◆ **Your objective**:
Could you transcribe all the entries exactly, omitting the pictures?

Task inputs below:

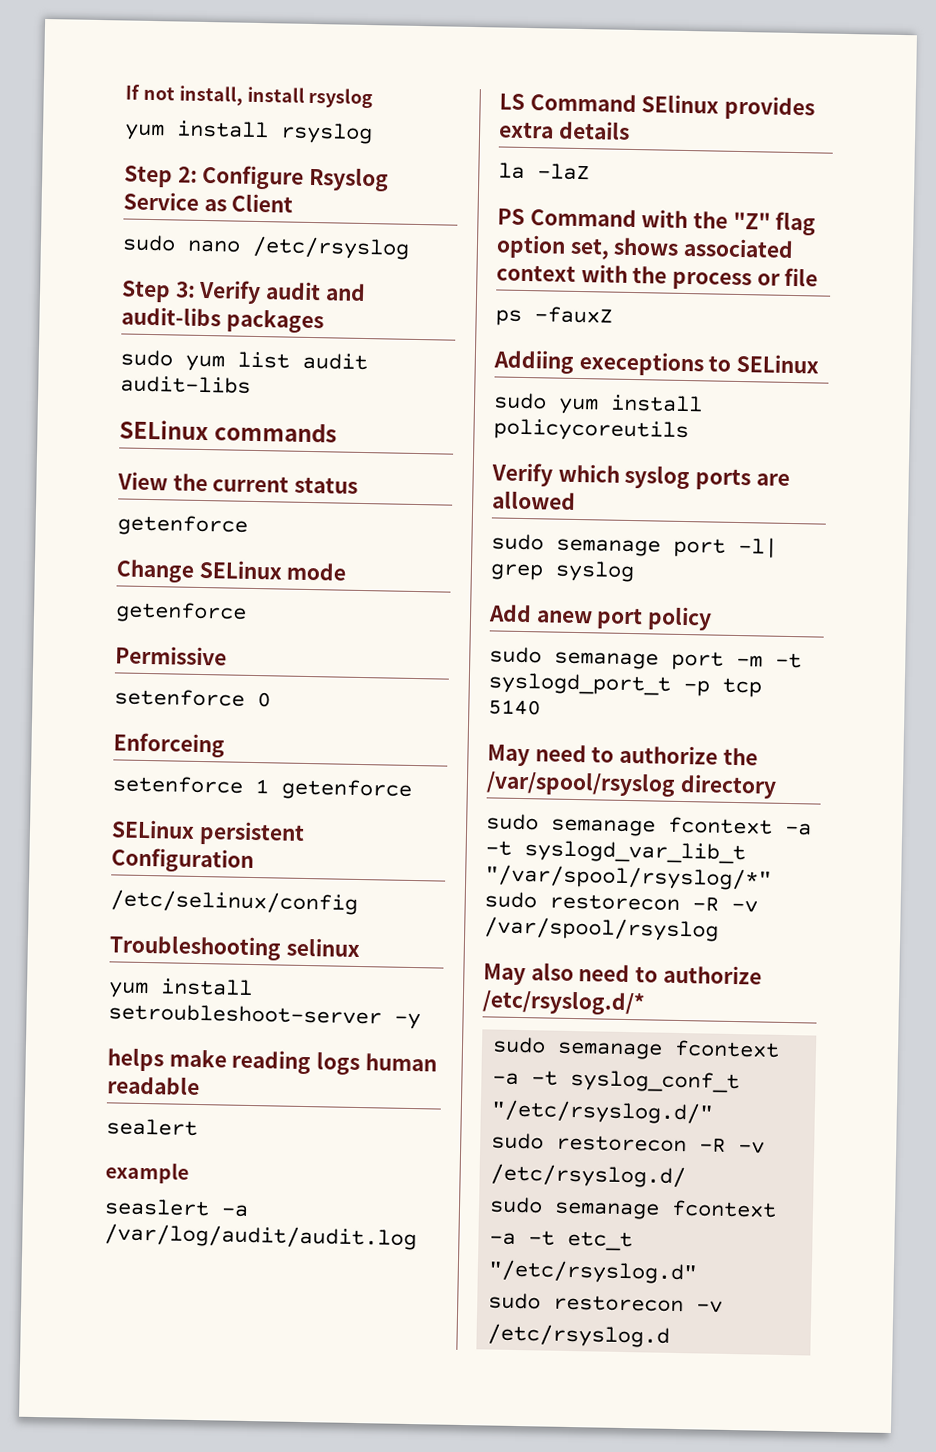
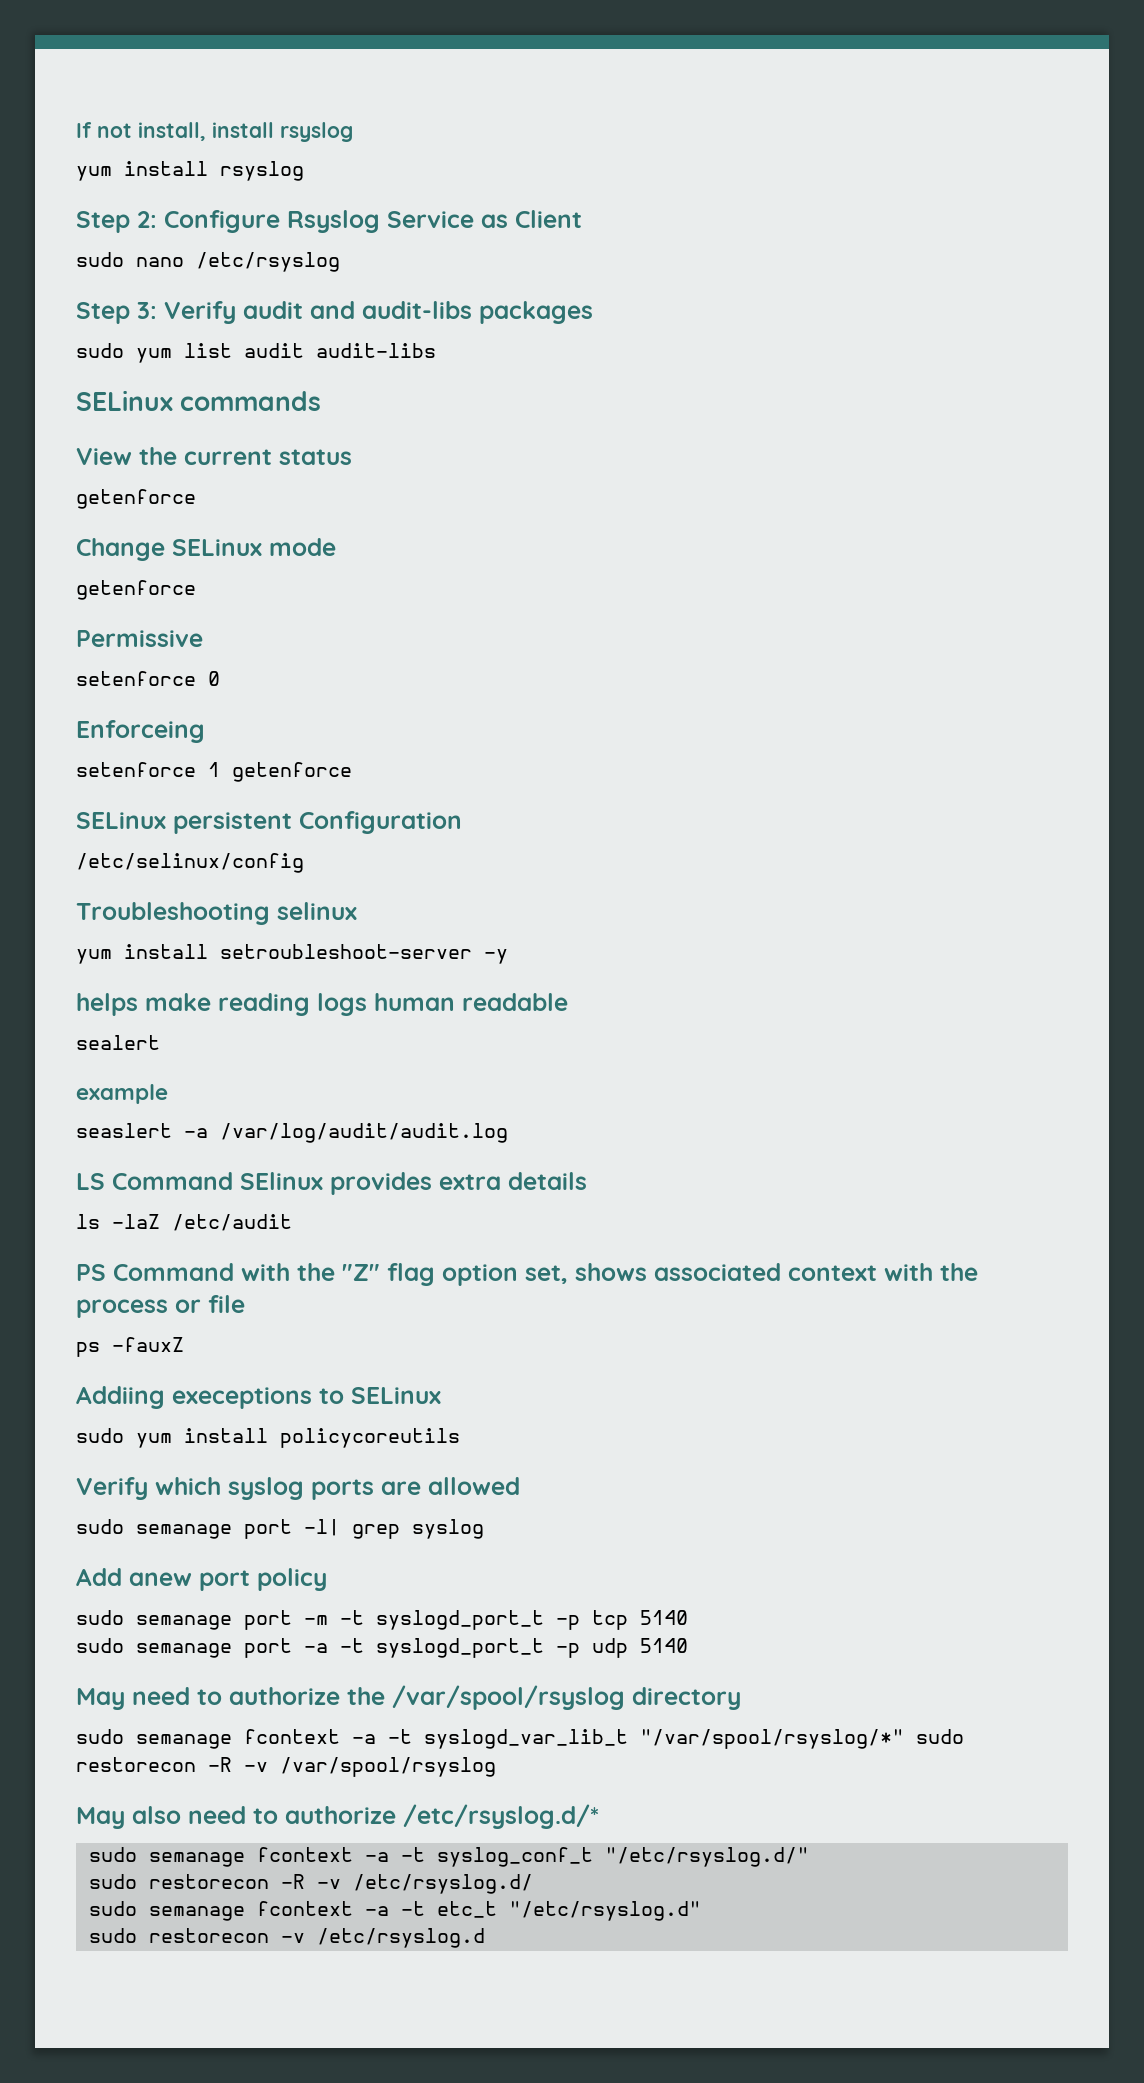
[498,162,525,179] la -> [76,1214,100,1229] ls
(590, 172) none -> [172,1214,292,1231] /etc/audit
(541, 707) none -> [76,1638,688,1658] // sudo semanage port -a -t syslogd_port_t -p udp 5140

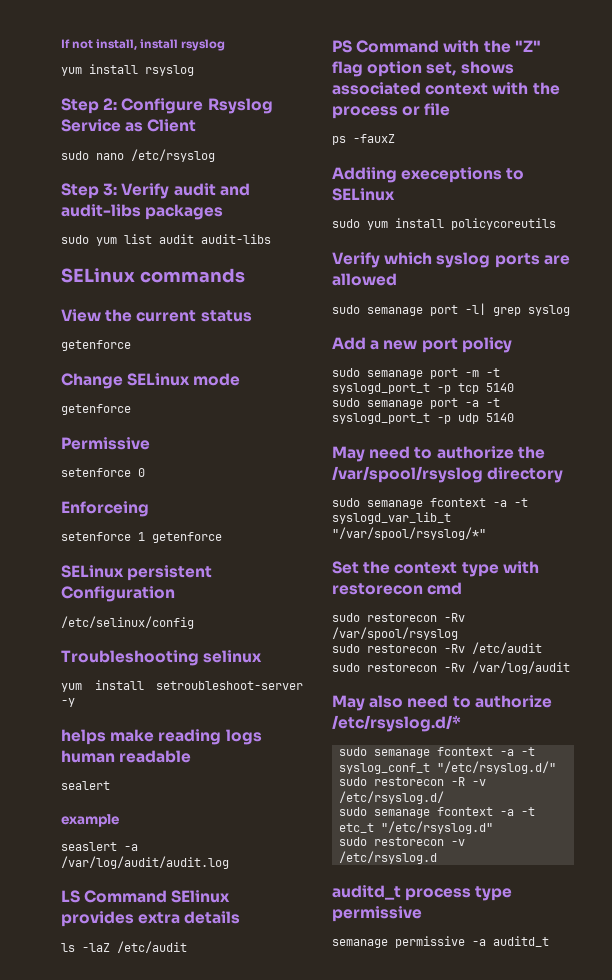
[129,1572,192,1586] anew -> [370,340,418,350] a new
[916,1729,964,1744] [76,1757,496,1777] sudo restorecon -R -v /var/spool/rsyslog -> [332,561,539,577] [332,582,463,595] [332,613,465,622] [332,627,458,640] [332,642,542,654] [332,661,570,674] // Set the context type with restorecon cmd // sudo restorecon -Rv /var/spool/rsyslog // sudo restorecon -Rv /etc/audit // sudo restorecon -Rv /var/log/audit
(485, 1938) none -> [332,885,513,901] [332,906,422,922] [332,936,549,948] // auditd_t process type permissive // semanage permissive -a auditd_t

End of Task inputs.

◆ **Answer space**:
[498,162,525,179] la -> [76,1214,100,1229] ls
(590, 172) none -> [172,1214,292,1231] /etc/audit
(541, 707) none -> [76,1638,688,1658] // sudo semanage port -a -t syslogd_port_t -p udp 5140

[129,1572,192,1586] anew -> [370,340,418,350] a new
[916,1729,964,1744] [76,1757,496,1777] sudo restorecon -R -v /var/spool/rsyslog -> [332,561,539,577] [332,582,463,595] [332,613,465,622] [332,627,458,640] [332,642,542,654] [332,661,570,674] // Set the context type with restorecon cmd // sudo restorecon -Rv /var/spool/rsyslog // sudo restorecon -Rv /etc/audit // sudo restorecon -Rv /var/log/audit
(485, 1938) none -> [332,885,513,901] [332,906,422,922] [332,936,549,948] // auditd_t process type permissive // semanage permissive -a auditd_t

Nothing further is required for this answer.